White House Economic Adviser Kevin Hassett says he believes the U.S. can sustain healthy economic growth.
He told CNBC on Monday that he expects economic growth to slow again in the fourth quarter but still finish the year over 3 percent.
"There was a big inventory build in the third quarter, so it makes me think it's closer to 3 [percent] than to 4 [percent] in the fourth quarter," Hassett told CNBC.
"I think you lose about a half a percent," he said.
The U.S. economy grew at a robust annual rate of 3.5 percent in the July-September quarter as the strongest burst of consumer spending in nearly four years helped offset a sharp drag from trade, the Associated Press reported.
The Commerce Department said Friday that the third quarter's gross domestic product, the country's total output of goods and services, followed an even stronger 4.2 percent rate of growth in the second quarter. The two quarters marked the strongest consecutive quarters of growth since 2014.

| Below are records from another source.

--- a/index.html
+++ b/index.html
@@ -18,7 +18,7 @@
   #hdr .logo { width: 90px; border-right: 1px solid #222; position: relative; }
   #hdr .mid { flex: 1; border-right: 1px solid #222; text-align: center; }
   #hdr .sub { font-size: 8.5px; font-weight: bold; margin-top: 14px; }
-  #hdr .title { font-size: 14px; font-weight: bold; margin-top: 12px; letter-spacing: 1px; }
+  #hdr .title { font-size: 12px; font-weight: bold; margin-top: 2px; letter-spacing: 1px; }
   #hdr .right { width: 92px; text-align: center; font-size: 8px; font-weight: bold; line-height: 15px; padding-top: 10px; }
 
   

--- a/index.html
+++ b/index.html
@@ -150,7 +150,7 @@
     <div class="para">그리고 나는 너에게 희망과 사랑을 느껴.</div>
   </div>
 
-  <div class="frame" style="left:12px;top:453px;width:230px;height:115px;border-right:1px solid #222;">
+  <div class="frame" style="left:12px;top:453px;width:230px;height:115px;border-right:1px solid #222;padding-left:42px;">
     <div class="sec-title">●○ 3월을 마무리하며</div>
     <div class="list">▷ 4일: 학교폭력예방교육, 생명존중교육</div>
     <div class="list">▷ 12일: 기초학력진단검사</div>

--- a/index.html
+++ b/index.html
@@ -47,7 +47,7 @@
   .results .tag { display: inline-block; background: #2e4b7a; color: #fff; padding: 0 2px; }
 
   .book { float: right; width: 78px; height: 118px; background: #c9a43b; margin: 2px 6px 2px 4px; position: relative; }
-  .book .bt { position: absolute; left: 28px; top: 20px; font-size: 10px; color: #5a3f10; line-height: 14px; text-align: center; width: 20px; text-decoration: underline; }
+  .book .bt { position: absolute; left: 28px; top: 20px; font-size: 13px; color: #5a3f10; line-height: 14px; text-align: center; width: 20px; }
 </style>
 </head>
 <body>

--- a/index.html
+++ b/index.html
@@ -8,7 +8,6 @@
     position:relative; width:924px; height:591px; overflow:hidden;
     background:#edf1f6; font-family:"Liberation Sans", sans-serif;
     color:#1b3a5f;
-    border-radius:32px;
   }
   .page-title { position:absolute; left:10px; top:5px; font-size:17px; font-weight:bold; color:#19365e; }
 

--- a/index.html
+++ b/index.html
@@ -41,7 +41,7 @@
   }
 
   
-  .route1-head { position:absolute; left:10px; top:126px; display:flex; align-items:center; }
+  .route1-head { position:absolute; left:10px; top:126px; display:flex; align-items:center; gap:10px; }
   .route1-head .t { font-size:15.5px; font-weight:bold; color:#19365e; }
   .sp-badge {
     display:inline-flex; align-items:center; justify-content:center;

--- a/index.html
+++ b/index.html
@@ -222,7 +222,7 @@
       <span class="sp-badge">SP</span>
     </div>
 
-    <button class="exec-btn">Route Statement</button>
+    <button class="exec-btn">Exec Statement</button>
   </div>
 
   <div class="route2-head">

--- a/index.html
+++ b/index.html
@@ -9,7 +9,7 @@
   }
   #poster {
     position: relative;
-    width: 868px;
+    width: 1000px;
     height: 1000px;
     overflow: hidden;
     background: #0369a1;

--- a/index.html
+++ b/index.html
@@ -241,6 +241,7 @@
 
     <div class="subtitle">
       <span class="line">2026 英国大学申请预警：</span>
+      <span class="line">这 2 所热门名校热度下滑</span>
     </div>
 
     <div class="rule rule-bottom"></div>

The result was slightly higher than many economists had been projecting. It was certain to be cited by President Donald Trump as evidence his economic policies are working. But some private economists worry that the recent stock market declines could be a warning signal of a coming slowdown.
The GDP report along with next week's unemployment report for October are the last major looks at the economy before voters go to the polls in the mid-term elections.
For this year, economists are projecting the momentum built up should result in growth of 3 percent, the best annual showing in 13 years. But they believe the impact of Trump's trade war with China and rising interest rates will slow growth in 2019 to around 2.4 percent, with a further decline to under 2 percent in 2020.
"I think we will see a significant slowdown, in part because economic growth has been raised to an artificially high level by the tax cuts," said Sung Won Sohn, chief economist at SS Economics in Los Angeles.